What you need to do. Give back all of the data exactly as it stands, with the pictures removed.

Provided records.
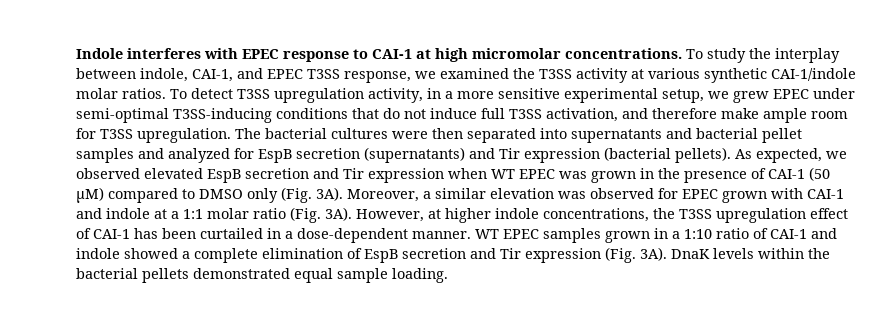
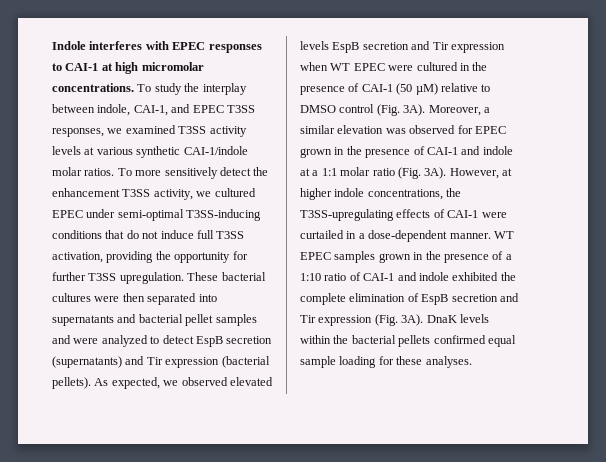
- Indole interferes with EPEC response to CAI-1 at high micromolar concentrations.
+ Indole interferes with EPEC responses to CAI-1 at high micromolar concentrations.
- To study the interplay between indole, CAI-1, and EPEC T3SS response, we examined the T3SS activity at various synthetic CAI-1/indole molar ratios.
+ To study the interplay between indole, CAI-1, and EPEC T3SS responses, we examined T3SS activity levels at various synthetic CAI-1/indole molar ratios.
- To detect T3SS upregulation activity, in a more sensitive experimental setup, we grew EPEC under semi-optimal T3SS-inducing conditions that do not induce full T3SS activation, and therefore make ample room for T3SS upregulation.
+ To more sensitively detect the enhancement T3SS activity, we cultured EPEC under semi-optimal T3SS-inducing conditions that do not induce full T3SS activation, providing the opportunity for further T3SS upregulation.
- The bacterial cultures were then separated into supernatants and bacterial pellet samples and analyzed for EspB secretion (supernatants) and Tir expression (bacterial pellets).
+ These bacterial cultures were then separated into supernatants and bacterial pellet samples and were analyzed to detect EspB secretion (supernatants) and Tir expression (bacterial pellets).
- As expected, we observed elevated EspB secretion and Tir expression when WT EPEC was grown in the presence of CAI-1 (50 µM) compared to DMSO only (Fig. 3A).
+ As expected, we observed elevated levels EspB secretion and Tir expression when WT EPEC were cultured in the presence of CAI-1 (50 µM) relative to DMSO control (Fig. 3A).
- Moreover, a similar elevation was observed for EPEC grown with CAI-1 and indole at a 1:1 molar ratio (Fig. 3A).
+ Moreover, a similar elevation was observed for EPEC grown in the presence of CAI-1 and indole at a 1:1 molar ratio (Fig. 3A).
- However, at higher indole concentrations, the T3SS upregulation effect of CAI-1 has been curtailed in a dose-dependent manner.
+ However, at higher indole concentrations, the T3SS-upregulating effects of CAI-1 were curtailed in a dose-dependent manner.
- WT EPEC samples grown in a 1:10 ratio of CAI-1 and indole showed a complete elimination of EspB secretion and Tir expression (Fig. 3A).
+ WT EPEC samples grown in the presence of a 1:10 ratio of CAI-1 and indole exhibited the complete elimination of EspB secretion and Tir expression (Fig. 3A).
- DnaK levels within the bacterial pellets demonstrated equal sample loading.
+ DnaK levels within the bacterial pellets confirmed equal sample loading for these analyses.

Task output.
- Indole interferes with EPEC response to CAI-1 at high micromolar concentrations.
+ Indole interferes with EPEC responses to CAI-1 at high micromolar concentrations.
- To study the interplay between indole, CAI-1, and EPEC T3SS response, we examined the T3SS activity at various synthetic CAI-1/indole molar ratios.
+ To study the interplay between indole, CAI-1, and EPEC T3SS responses, we examined T3SS activity levels at various synthetic CAI-1/indole molar ratios.
- To detect T3SS upregulation activity, in a more sensitive experimental setup, we grew EPEC under semi-optimal T3SS-inducing conditions that do not induce full T3SS activation, and therefore make ample room for T3SS upregulation.
+ To more sensitively detect the enhancement T3SS activity, we cultured EPEC under semi-optimal T3SS-inducing conditions that do not induce full T3SS activation, providing the opportunity for further T3SS upregulation.
- The bacterial cultures were then separated into supernatants and bacterial pellet samples and analyzed for EspB secretion (supernatants) and Tir expression (bacterial pellets).
+ These bacterial cultures were then separated into supernatants and bacterial pellet samples and were analyzed to detect EspB secretion (supernatants) and Tir expression (bacterial pellets).
- As expected, we observed elevated EspB secretion and Tir expression when WT EPEC was grown in the presence of CAI-1 (50 µM) compared to DMSO only (Fig. 3A).
+ As expected, we observed elevated levels EspB secretion and Tir expression when WT EPEC were cultured in the presence of CAI-1 (50 µM) relative to DMSO control (Fig. 3A).
- Moreover, a similar elevation was observed for EPEC grown with CAI-1 and indole at a 1:1 molar ratio (Fig. 3A).
+ Moreover, a similar elevation was observed for EPEC grown in the presence of CAI-1 and indole at a 1:1 molar ratio (Fig. 3A).
- However, at higher indole concentrations, the T3SS upregulation effect of CAI-1 has been curtailed in a dose-dependent manner.
+ However, at higher indole concentrations, the T3SS-upregulating effects of CAI-1 were curtailed in a dose-dependent manner.
- WT EPEC samples grown in a 1:10 ratio of CAI-1 and indole showed a complete elimination of EspB secretion and Tir expression (Fig. 3A).
+ WT EPEC samples grown in the presence of a 1:10 ratio of CAI-1 and indole exhibited the complete elimination of EspB secretion and Tir expression (Fig. 3A).
- DnaK levels within the bacterial pellets demonstrated equal sample loading.
+ DnaK levels within the bacterial pellets confirmed equal sample loading for these analyses.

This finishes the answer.